Lo mismo que se supone aconteció en la cuenca hidrográfica del Río de la Plata, debió acontecer en la del Mamoré. En donde ahora surcan las aguas los vapores, pastaban entonces pacíficamente los acorazados gliptodontes y los elefantes de muelas amamelonadas, llamados mastodontes, cuyos huesos ponen ahora a descubierto las excava-ciones del puerto de Buenos Aires a varios metros debajo del nivel actual de las aguas del Río de la Plata (Ameghino). Parecidas sorpresas tienen reservadas las barrancas del Mamoré y el subsuelo de Mojos para cuando la ingeniería remueva las entrañas de aquellas tierras vírgenes: debajo de las ardientes praderas mojeñas y del impetuoso cauce mamoreano yacen, sin duda, fósiles de animales antediluvianos que, como los megatarios de Madrid y de Londres, esperan ser armados en un museo por algún hábil preparador.

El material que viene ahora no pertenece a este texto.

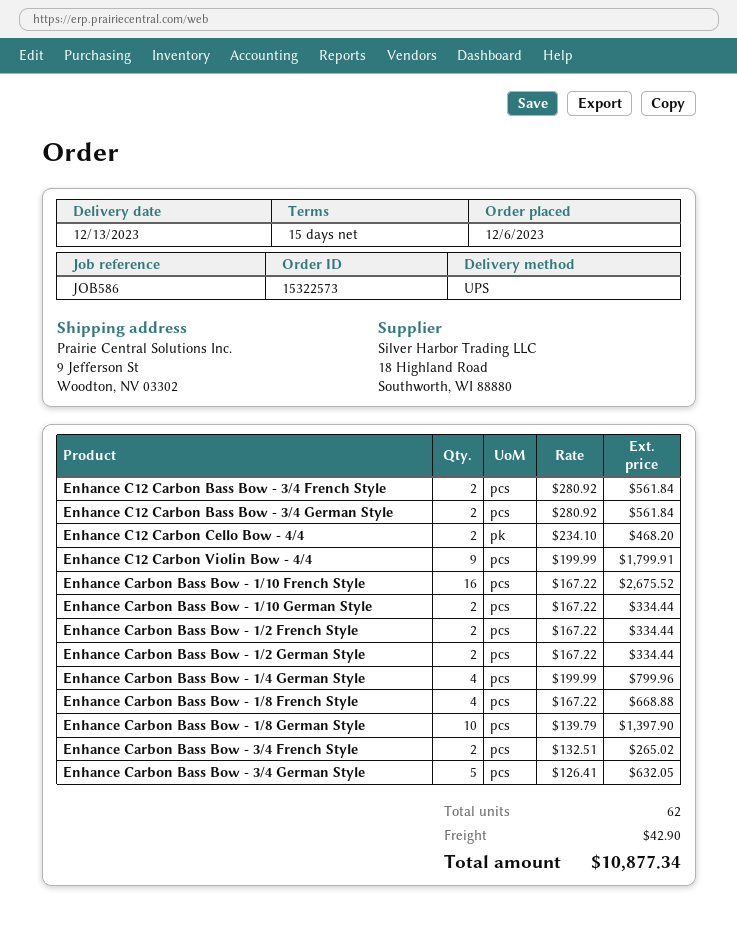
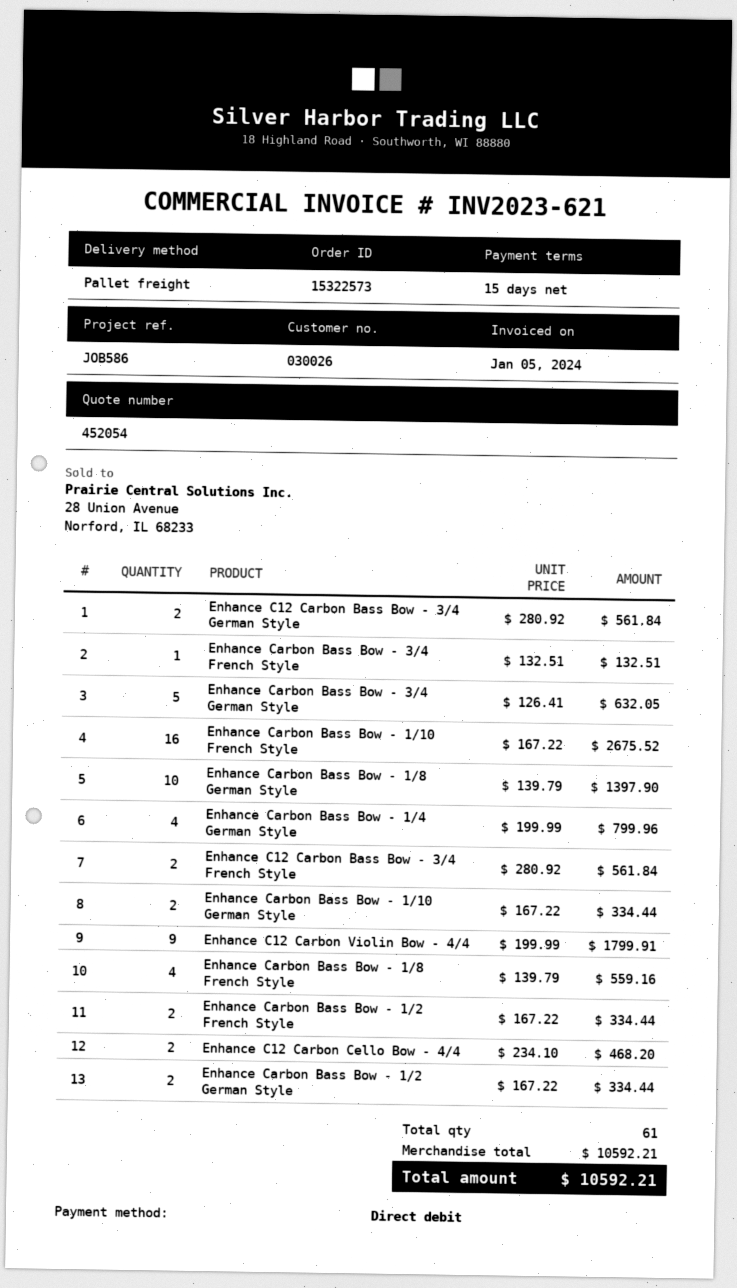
shipping method: UPS -> pallet freight
Enhance Carbon Bass Bow - 1/8 French Style: 4 x 167.22 = 668.88 -> 4 x 139.79 = 559.16
Enhance Carbon Bass Bow - 3/4 French Style: 2 x 132.51 = 265.02 -> 1 x 132.51 = 132.51
total quantity: 62 -> 61
shipping: 42.90 -> none
total: 10877.34 -> 10592.21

En el curso del Mamoré aparecen sucesivamente a la vista formaciones antiguas de épocas diversas: granitos y piedra canga en la región cachuelera, óxidos y areniscas rojas cretáceas en algunas barrancas de la banda brasileña, así como en los taludes de los barrancos de Mojos capas de arcilla y greda, tan blanda ésta, que no es extraño convide a fomentar el vicio de la gliptomanía entre los indios, y que tan generalizado está aquí como en el Orinoco y en el Amazonas. Algunas de estas gredas compiten en blancura con la cal, y de ellas se servían los jesuítas para el blanqueo de los templos y de las casas; como que todavía son famosos y gozan de estimación los ladrillos colorados del pueblo de Santa Ana. En la región de los llanos, el terreno, de una uniformidad completa, está formado por el légamo pampeano, con estratificaciones de bancos marinos; prueba eficiente de que alguna conmoción geológica agrietó el corazón de América, levantando capas marinas, que quedaron depositadas al nivel que se presentan todavía en algunos campos de Mojos, y que pueden seguirse a lo largo del Mamoré en la extensión de algunos kilómetros. Estas estratificaciones se encuentran a veces tan a flor de tierra, que dan a sospechar si el fenómeno geológico aconteció cuando ya se había fijado el depósito sedimentario que cubre la llanura mojeña.
En su curso por los llanos, el cauce del Mamoré no está siempre bien definido; lo ahonda y ensancha sin cesar la acción corrosiva de las aguas, minando constantemente la base de las barrancas, las cuales en su desplome aumentan gradualmente el radio de la curva de un recodo mientras la opuesta orilla se rellena de aluviones. Otras veces se abre una comunicación hacia el plan más bajo, y según se ha dicho pocas líneas antes, el río deja su antiguo cauce y se infiltra en el nuevo lecho, hasta que ahondándolo y ensanchándolo se apodera de él. Tal acontece en el punto denominado «Mamoré Viejo», un torno antes de llegar a San Pedro, en el cual lugar el río ha cambiado de cauce, conservándose aún la madre antigua como un brazo amputado que la sequedad y los solazos han de agostar y dejar enjuto.
Exaltación, pueblo de los indios cayubabas, y San Pedro, de loscanichanas, están a pocas cuadras del río Mamoré. A Santa Ana, de los movinas, se va por el Yacuma, afluente de la margen occidental; y por la oriental, subiendo el estrecho pero caudaloso Ibari, se llega al Trapiche, puerto de Trinidad, capital del departamento del Beni, término de la navegación del vapor en la estación seca.